Country Facts and Folklore
By Andy Reddick

THE KENSINGTON RUNE STONE

The discovery of the upper Mississippi in 1673 began a European penetration of the vast wilderness in North America that eventually resulted in the Louisiana Purchase. A portion became the Territory, and hence the State of Iowa. These are facts in history that cannot be disputed. Evidence seems to make valid a claim that white Europeans had found themselves in the area three centuries earlier. 

For several centuries, there were stories and legends of Pre-Columbian European visits that inspired much writing and speculation on the subject. Some of the old Norse sagas became points of serious study and consideration in 1898.

A farmer near Kensington, Minnesota uprooted a poplar tree on the side of a hill formed by a glacier and discovered a stone 30 inches long, 17 inches wide and 7 inches thick weighing about 230 lbs., with inscriptions on the face and on one of its sides.

The inscriptions were in Runic characters or letters such as had been written centuries ago among German and Scandinavian people of Europe. The stone became known as the “Kensington Rune Stone.”

The characters of the writing were strange and difficult to decipher. Runic scholars were found and brought to the scene to translate the ancient writing, and what they found is extremely interesting. It reads:

“Eight Goths and twenty-two Norsemen on an exploring journey from Vinland through the western regions. We had camp by two skerries one day’s journey north from the shore. We were out and fished one day. When we came home we found ten men, red with blood and dead. Ave Virgo Maria! Save us from the evil!

We have ten of our party by the sea to look after our vessels. Fourteen day journey from this island. Year 1362.”

This was startling and unbelievable!
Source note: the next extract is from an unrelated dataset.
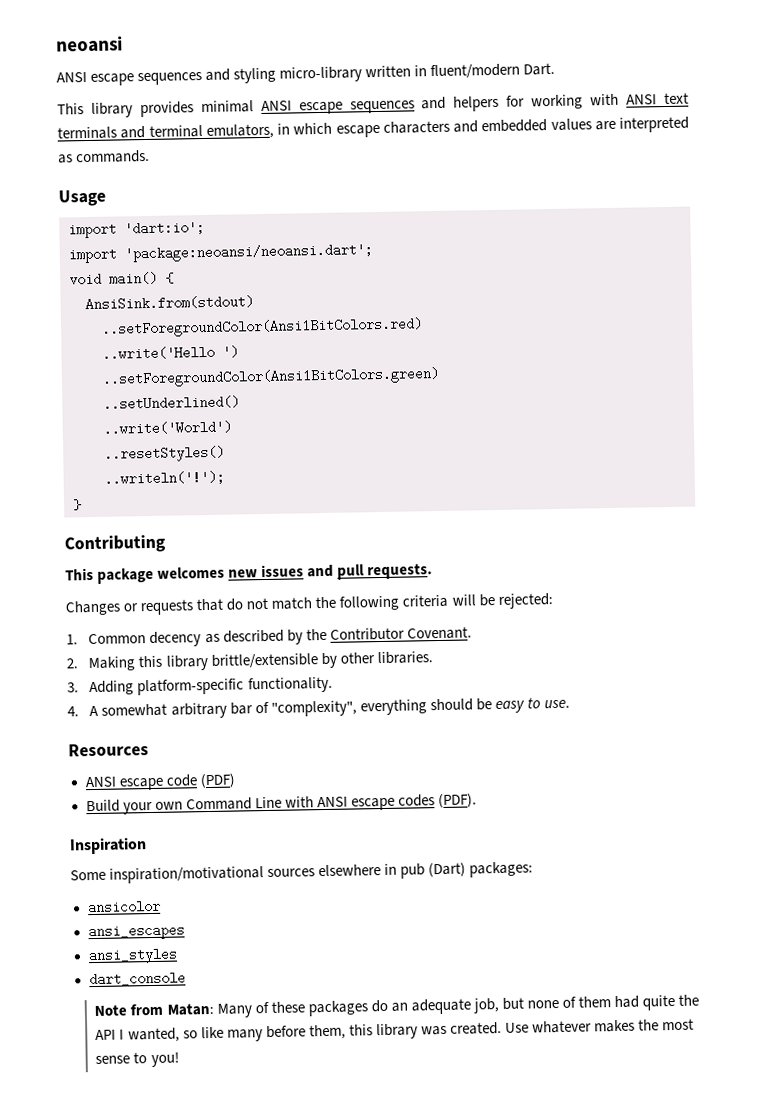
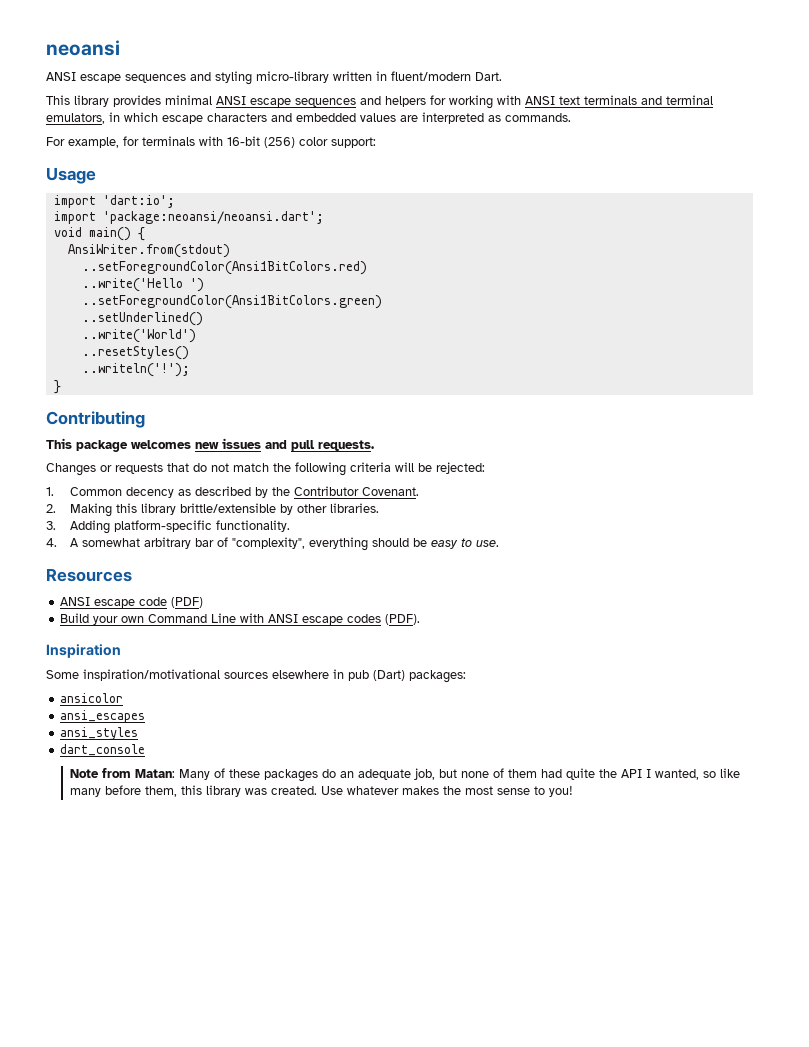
(151, 156) none -> [46,136,376,148] // For example, for terminals with 16-bit (256) color support:
[85,295,254,312] AnsiSink.from(stdout) -> [67,244,230,258] AnsiWriter.from(stdout)

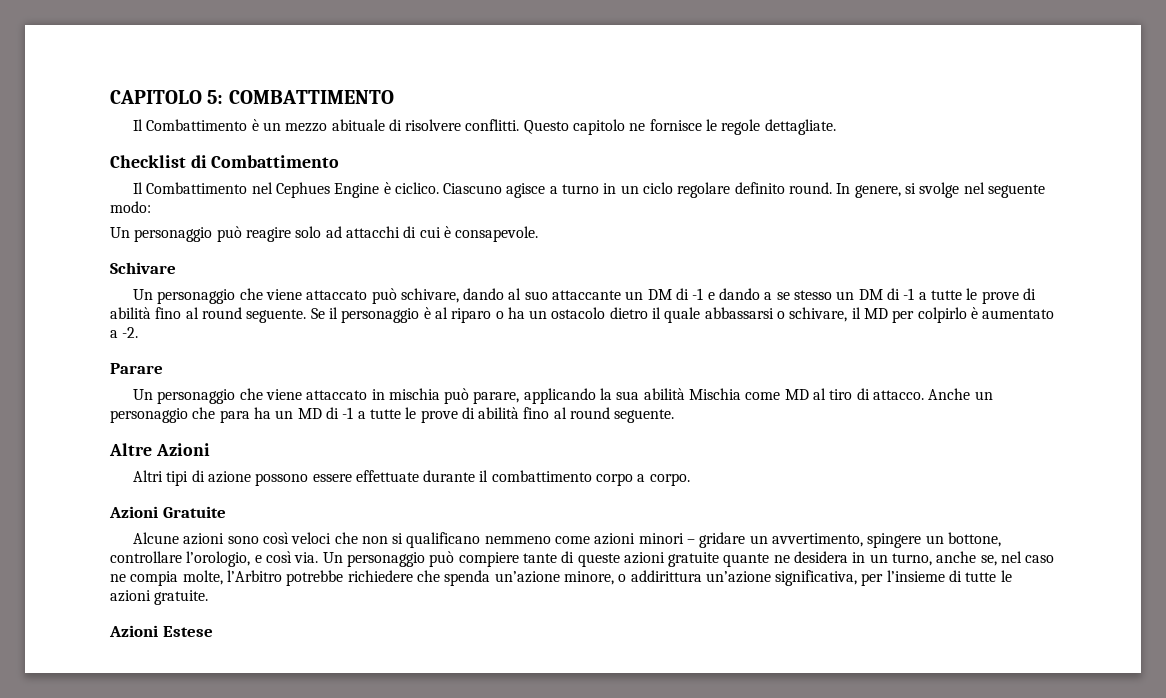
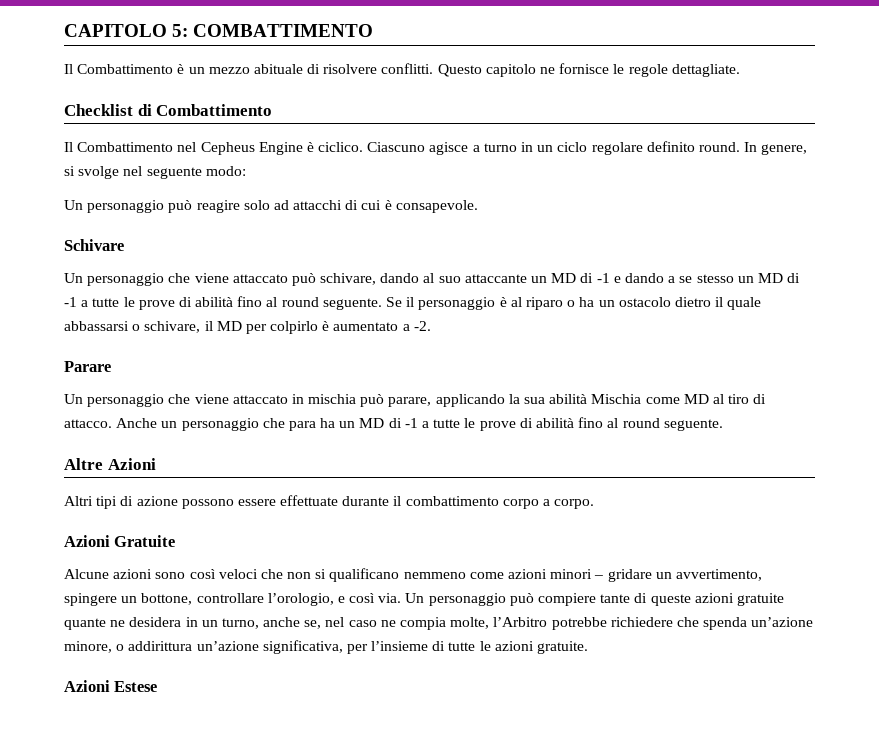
[275,182,330,198] Cephues -> [200,142,255,155] Cepheus
[647,289,672,300] DM -> [551,273,577,283] MD
[858,289,883,300] DM -> [757,273,783,283] MD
Critics and skeptics had a field day, and immediately declared that it had to be a forgery. But earnest study and patient research has convinced many that the stone and the inscription are authentic and genuine.

What it reveals is that in 1362, 30 Swedes and Norwegians started exploring from Vinland and found themselves in Minnesota. Vinland is believed to have been somewhere along the shore of North America between Labrador and New Jersey.
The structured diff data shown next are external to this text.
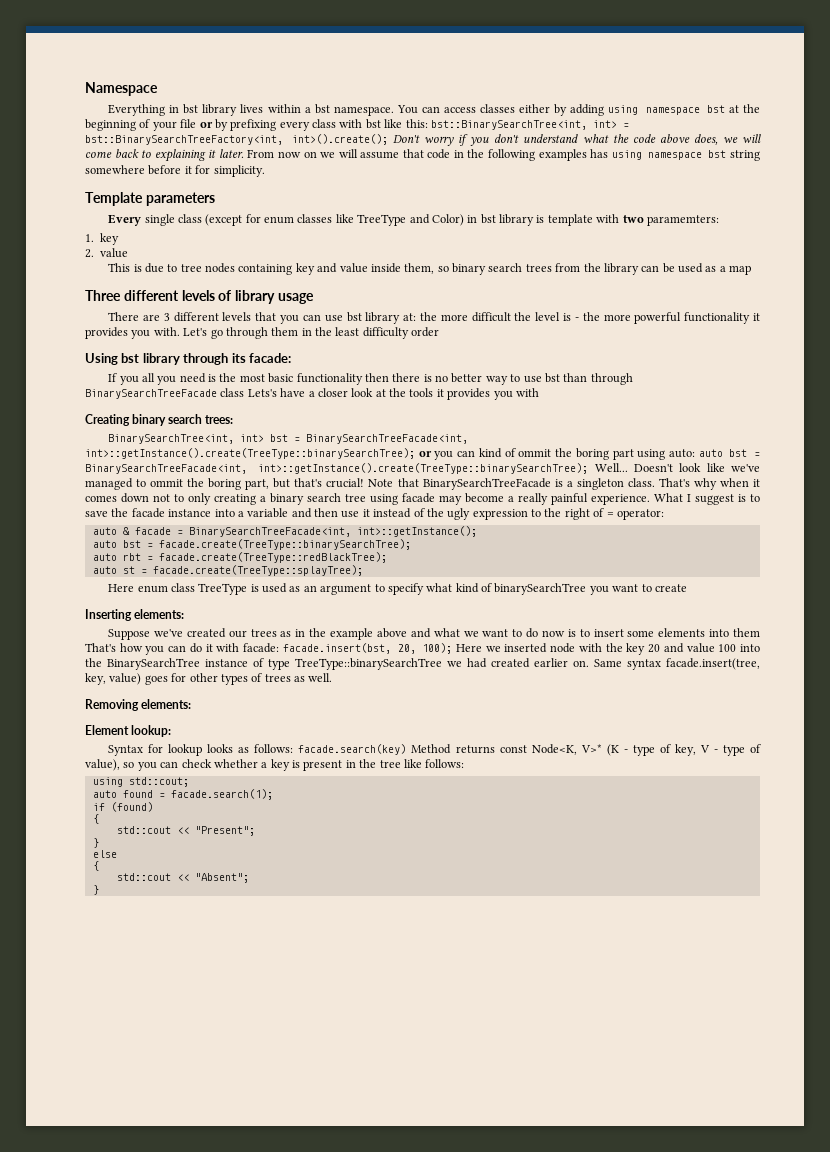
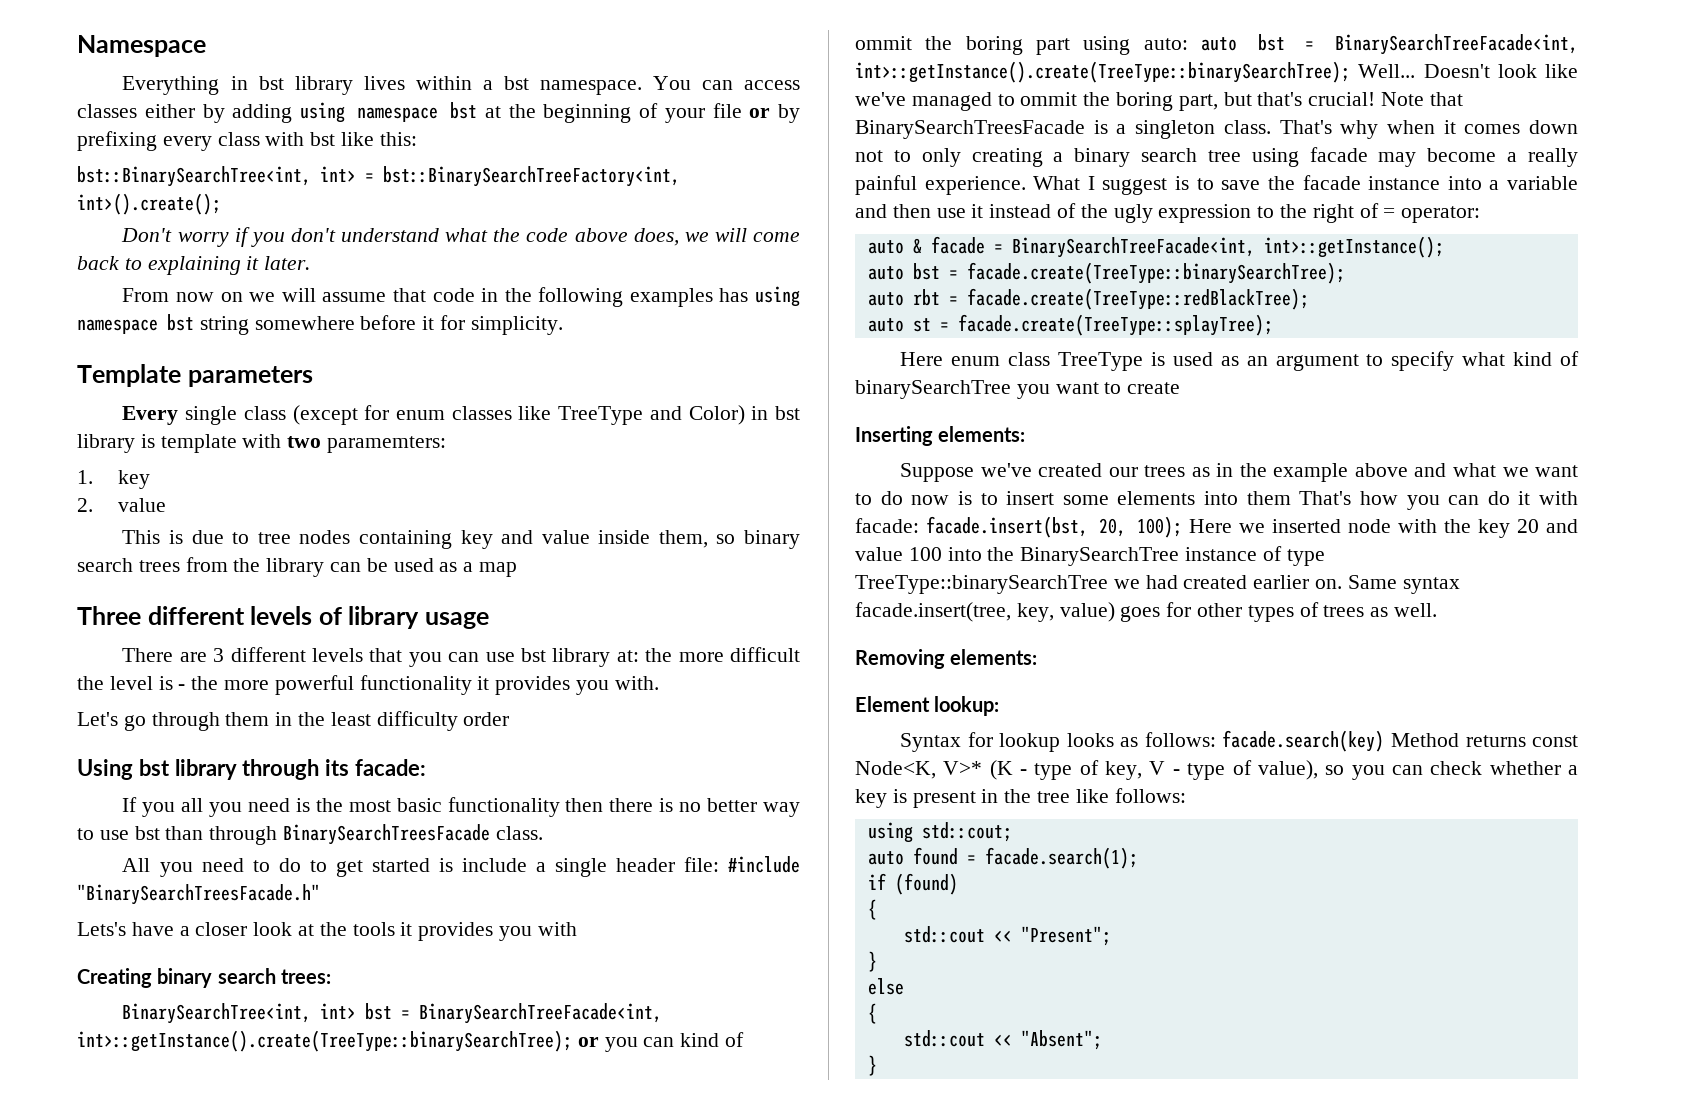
(428, 123) none -> (417, 139) //
(389, 139) none -> (221, 204) //
(244, 153) none -> (311, 263) //
(180, 331) none -> (659, 683) //
[85,388,245,399] BinarySearchTreeFacade class -> [283,824,543,845] [122,856,801,877] [77,884,320,905] BinarySearchTreesFacade class. // All you need to do to get started is include a single header file: #include "BinarySearchTreesFacade.h" //
[422,478,551,490] BinarySearchTreeFacade -> [855,120,1085,139] BinarySearchTreesFacade

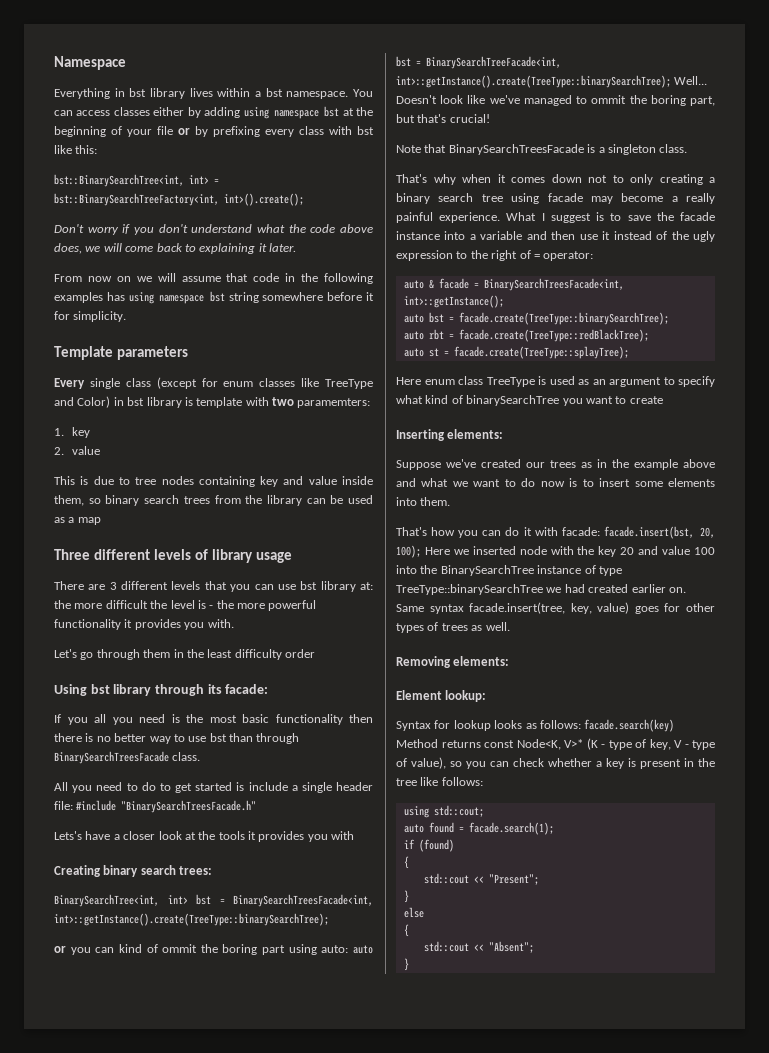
[419,1003,663,1024] [77,1030,572,1052] BinarySearchTreeFacade<int, int>::getInstance().create(TreeType::binarySearchTree); -> [233,894,373,907] [54,913,329,926] BinarySearchTreesFacade<int, int>::getInstance().create(TreeType::binarySearchTree); //
(1376, 99) none -> (490, 118) //
(1271, 127) none -> (688, 148) //
[1011,237,1255,258] BinarySearchTreeFacade<int, -> [483,278,624,291] BinarySearchTreesFacade<int,
[1246,491,1291,505] them -> [420,497,451,506] them. //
They most likely camped at Cormorant Lake, “by two skerries (rocky islands in the water.)” While fishing, ten were massacred by savages. They immediately fled south and left the inscription behind them. If they had continued south very far, they would have been the first white people to venture into Iowa.

Whether these first explorers at the headwaters of the Mississippi made it back to Vinland, or whether they were massacred by Indians and died somewhere in the forests of Minnesota, and whether they ever reached their “vessels by the sea” is speculation. Likewise, if the Rune Stone is genuine and credible may never be truly known.

The story is the first to give any validity to the Norse tales and sagas that had floated around Europe for centuries. At the time of the stone’s discovery, there was no evidence that the Vikings had ever reached the coast of North America let alone penetrated inland. 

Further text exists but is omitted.